Re: [RFC PATCH 08/13] net: sched: support skb_bad_tx with lockless qdisc

2016-08-23 Thread John Fastabend
On 16-08-17 04:00 PM, John Fastabend wrote:
> On 16-08-17 03:58 PM, Eric Dumazet wrote:
>> On Wed, 2016-08-17 at 12:36 -0700, John Fastabend wrote:
>>> Similar to how gso is handled skb_bad_tx needs to be per cpu to handle
>>> lockless qdisc with multiple writer/producers.
>> \
>>> @@ -1021,6 +1026,7 @@ err_out4:
>>> free_percpu(sch->cpu_bstats);
>>> free_percpu(sch->cpu_qstats);
>>> free_percpu(sch->gso_cpu_skb);
>>> +   free_percpu(sch->skb_bad_txq_cpu);
>>
>>
>> This might be the time to group all these per cpu allocations to a
>> single one, to help data locality and decrease overhead of having XX
>> pointers.
>>
>>
>>
> 
> Sounds like a good idea to me. I'll go ahead and add a patch to the
> front to consolidate the stats and then add these there.
> 

Actually this turned out to be not so trivial. To do it reasonably
requires changes in how gnet stats work and such. I'm going to propose
pushing this into a series after the initial lockless set otherwise the
patch set is going to start pushing 20+ patches.

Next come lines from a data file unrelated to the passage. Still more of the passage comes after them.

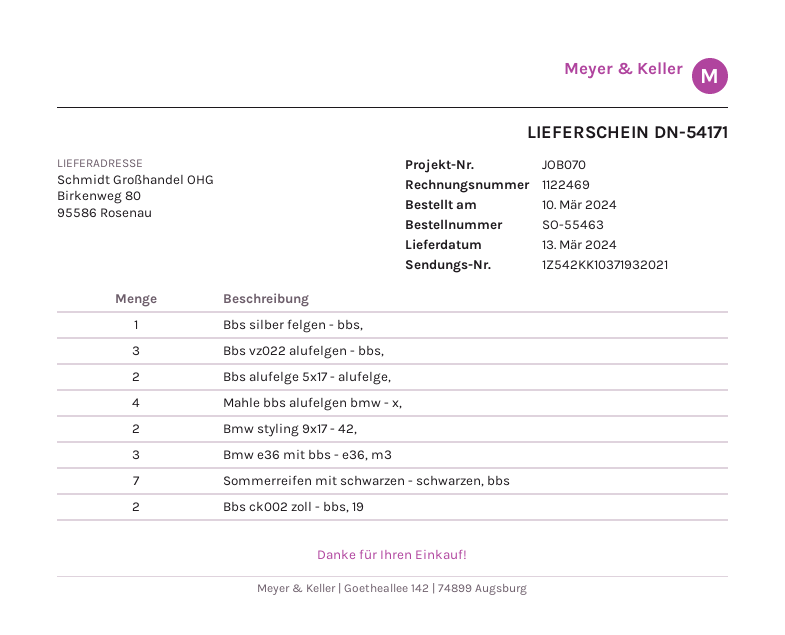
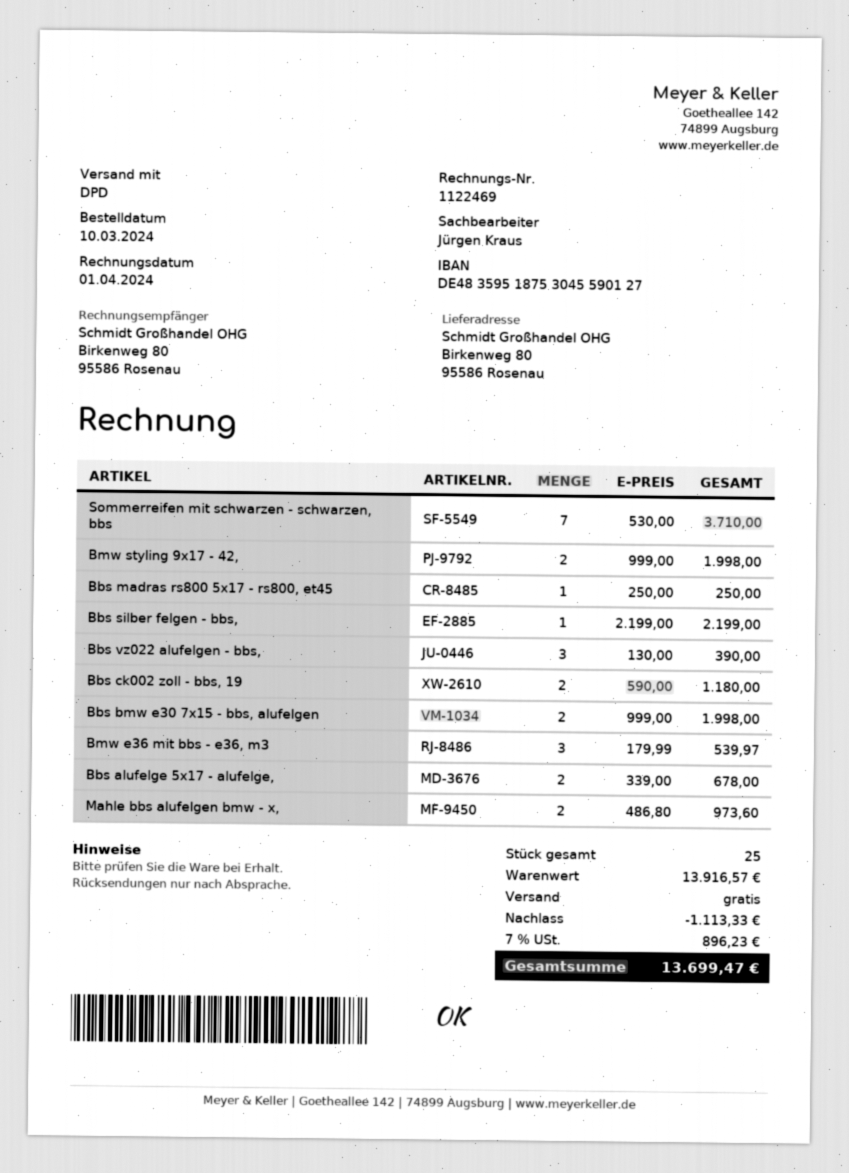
Mahle bbs alufelgen bmw - x,: 4 -> 2
Bbs madras rs800 5x17 - rs800, et45: none -> 1
Bbs bmw e30 7x15 - bbs, alufelgen: none -> 2

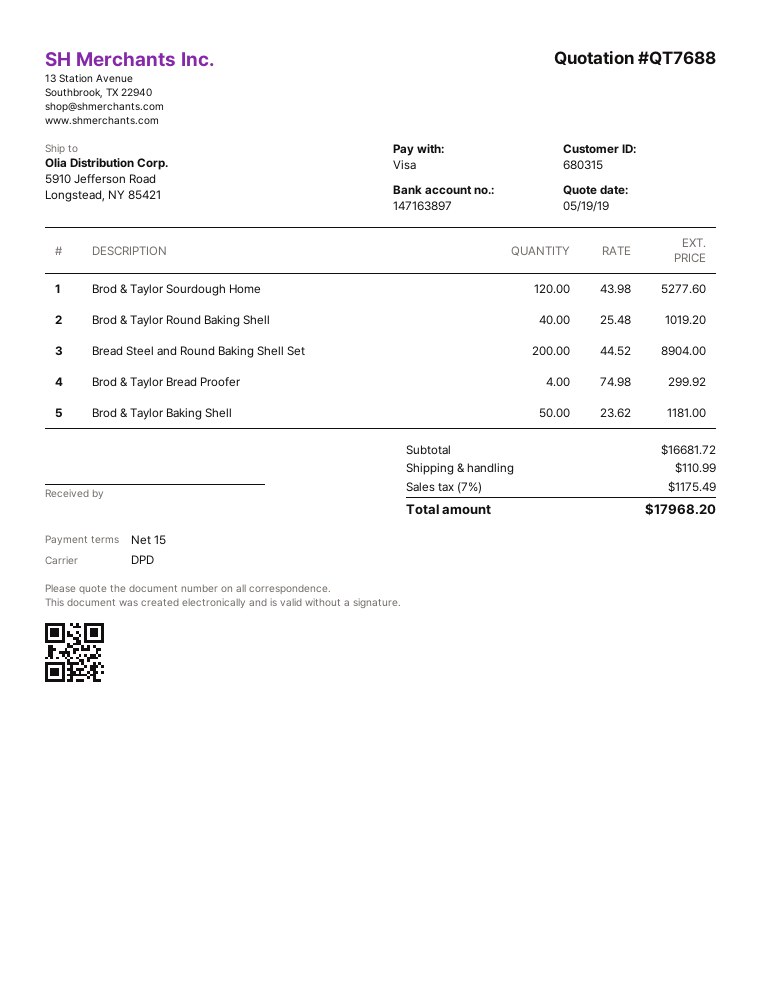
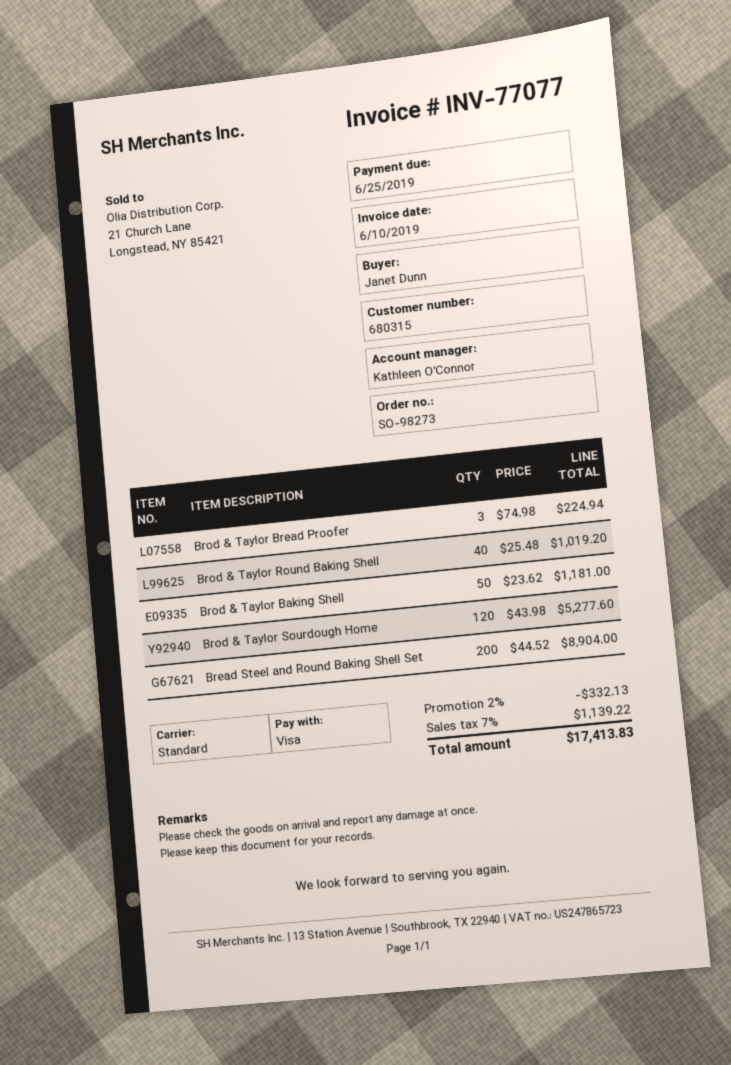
shipping method: DPD -> standard
Brod & Taylor Bread Proofer: 4 x 74.98 = 299.92 -> 3 x 74.98 = 224.94
discount: none -> 2% = 332.13
shipping: 110.99 -> none
tax: 7% = 1175.49 -> 7% = 1139.22
total: 17968.20 -> 17413.83

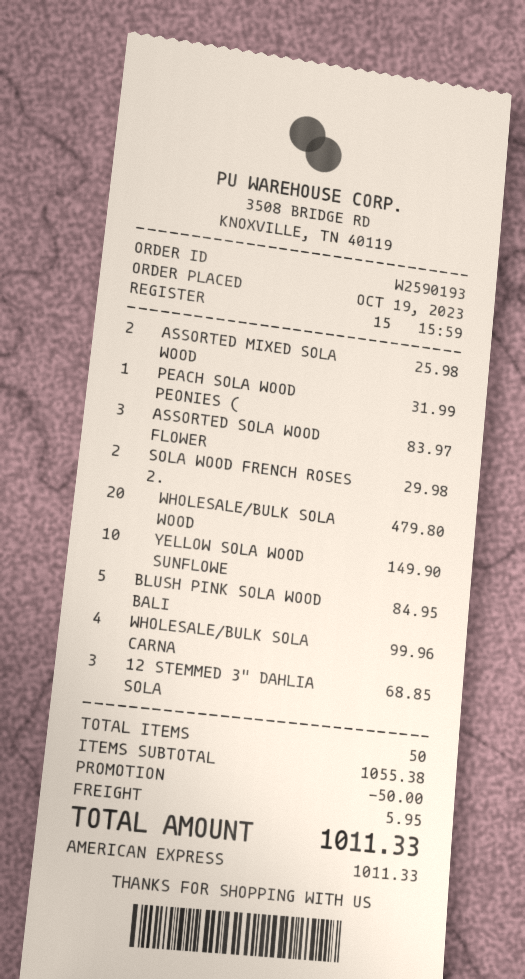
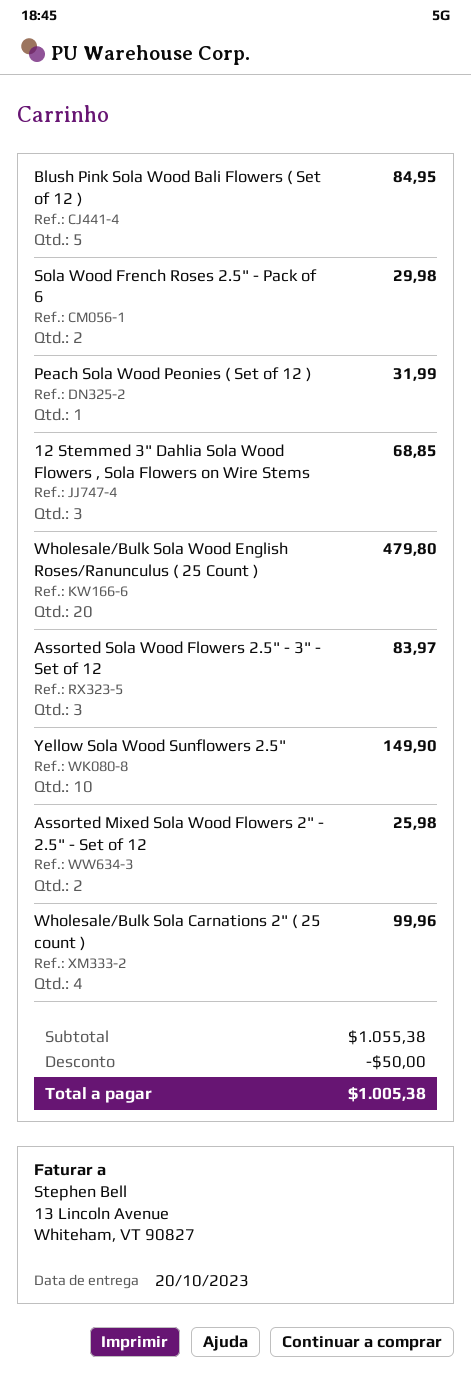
shipping: 5.95 -> none
total: 1011.33 -> 1005.38

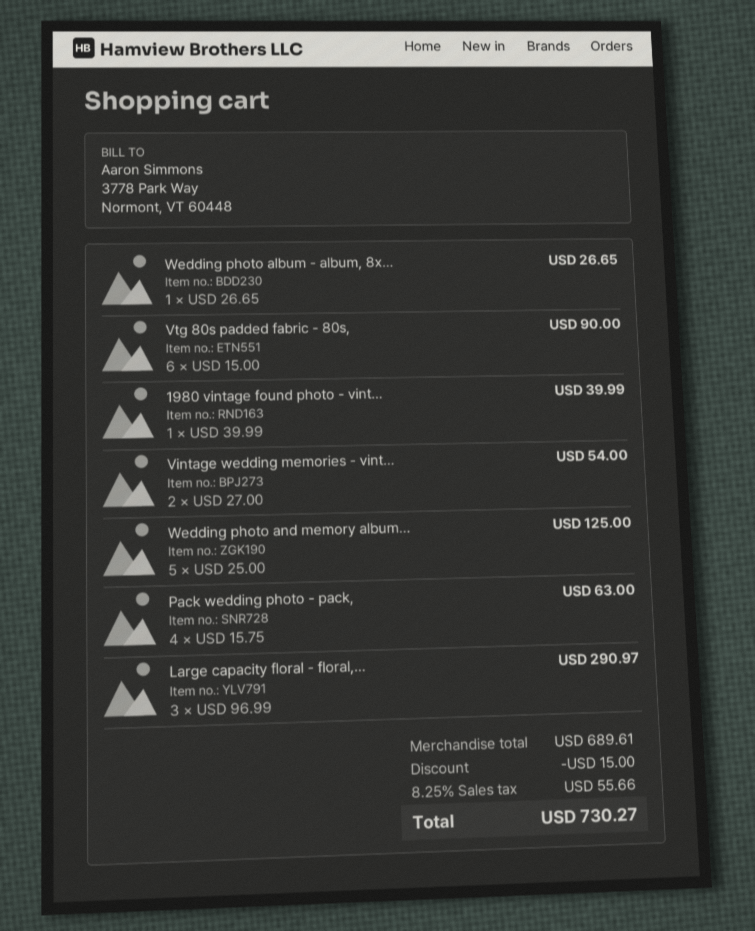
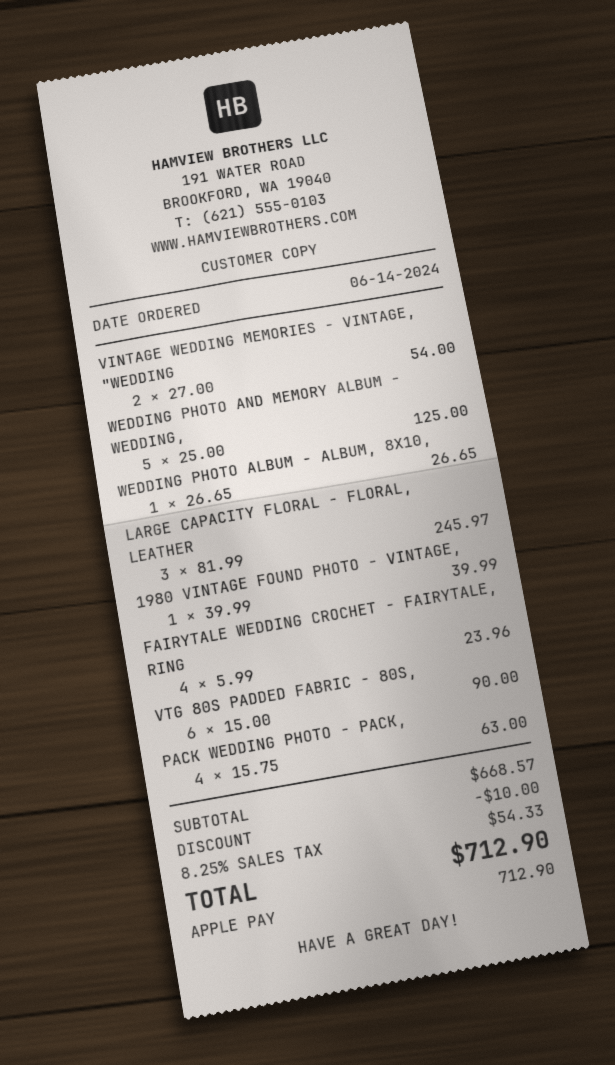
Large capacity floral - floral,...: 3 x 96.99 = 290.97 -> 3 x 81.99 = 245.97
FAIRYTALE WEDDING CROCHET - FAIRYTALE, RING: none -> 4 x 5.99 = 23.96
subtotal: 689.61 -> 668.57
discount: 15.00 -> 10.00
tax: 8.25% = 55.66 -> 8.25% = 54.33
total: 730.27 -> 712.90

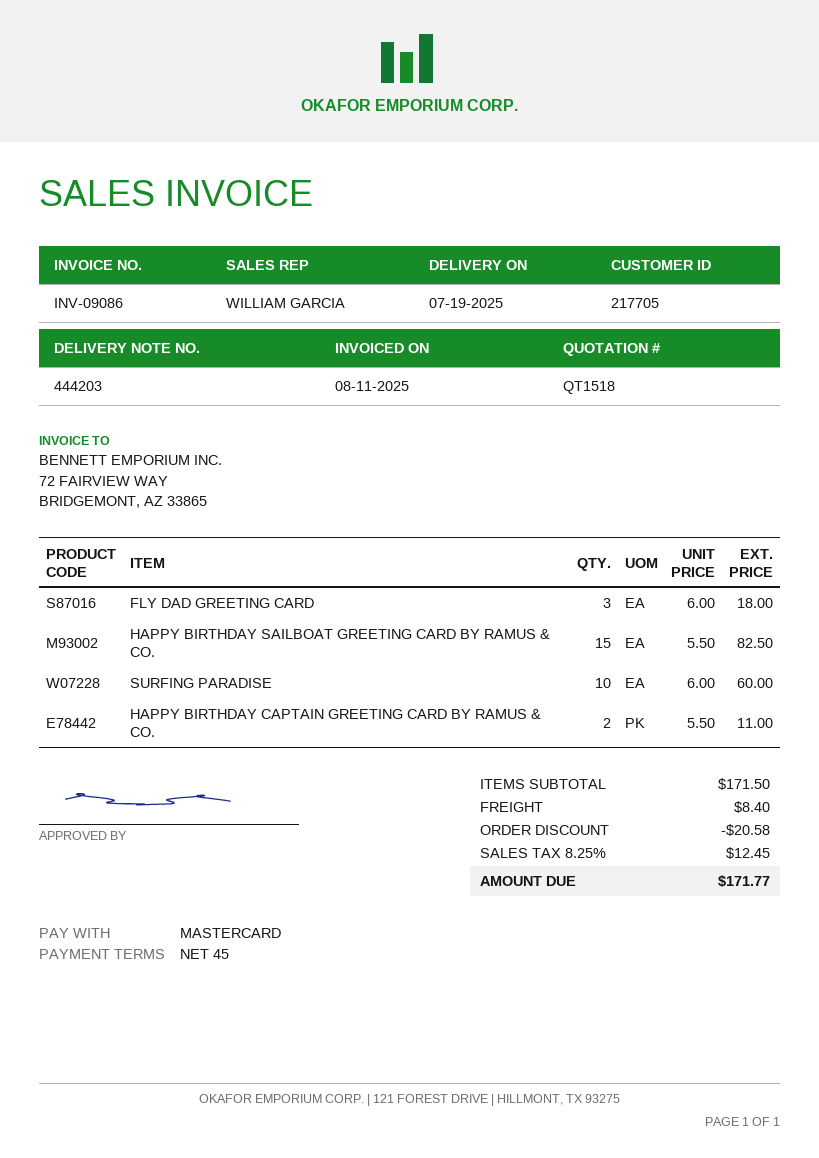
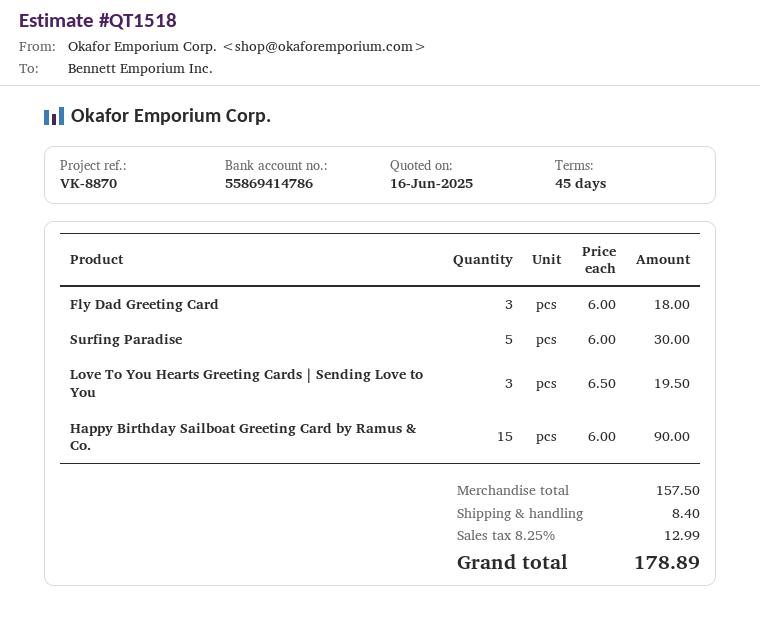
HAPPY BIRTHDAY SAILBOAT GREETING CARD BY RAMUS & CO.: 15 x 5.50 = 82.50 -> 15 x 6.00 = 90.00
SURFING PARADISE: 10 x 6.00 = 60.00 -> 5 x 6.00 = 30.00
HAPPY BIRTHDAY CAPTAIN GREETING CARD BY RAMUS & CO.: 2 x 5.50 = 11.00 -> none
Love To You Hearts Greeting Cards | Sending Love to You: none -> 3 x 6.50 = 19.50
subtotal: 171.50 -> 157.50
discount: 20.58 -> none
tax: 8.25% = 12.45 -> 8.25% = 12.99
total: 171.77 -> 178.89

Also a follow on series to make all the qdiscs support per cpu stats
would be nice and allows us to remove a lot of the annoying if/else
cases around stats. Its a bit tedious to go and change all the qdiscs
but mostly mechanical.

.John


Re: [RFC PATCH 08/13] net: sched: support skb_bad_tx with lockless qdisc

2016-08-17 Thread John Fastabend
On 16-08-17 03:58 PM, Eric Dumazet wrote:
> On Wed, 2016-08-17 at 12:36 -0700, John Fastabend wrote:
>> Similar to how gso is handled skb_bad_tx needs to be per cpu to handle
>> lockless qdisc with multiple writer/producers.
> \
>> @@ -1021,6 +1026,7 @@ err_out4:
>>  free_percpu(sch->cpu_bstats);
>>  free_percpu(sch->cpu_qstats);
>>  free_percpu(sch->gso_cpu_skb);
>> +free_percpu(sch->skb_bad_txq_cpu);
> 
> 
> This might be the time to group all these per cpu allocations to a
> single one, to help data locality and decrease overhead of having XX
> pointers.
> 
> 
> 

Sounds like a good idea to me. I'll go ahead and add a patch to the
front to consolidate the stats and then add these there.


Re: [RFC PATCH 08/13] net: sched: support skb_bad_tx with lockless qdisc

2016-08-17 Thread Eric Dumazet
On Wed, 2016-08-17 at 12:36 -0700, John Fastabend wrote:
> Similar to how gso is handled skb_bad_tx needs to be per cpu to handle
> lockless qdisc with multiple writer/producers.
\
> @@ -1021,6 +1026,7 @@ err_out4:
>   free_percpu(sch->cpu_bstats);
>   free_percpu(sch->cpu_qstats);
>   free_percpu(sch->gso_cpu_skb);
> + free_percpu(sch->skb_bad_txq_cpu);


This might be the time to group all these per cpu allocations to a
single one, to help data locality and decrease overhead of having XX
pointers.





[RFC PATCH 08/13] net: sched: support skb_bad_tx with lockless qdisc

2016-08-17 Thread John Fastabend
Similar to how gso is handled skb_bad_tx needs to be per cpu to handle
lockless qdisc with multiple writer/producers.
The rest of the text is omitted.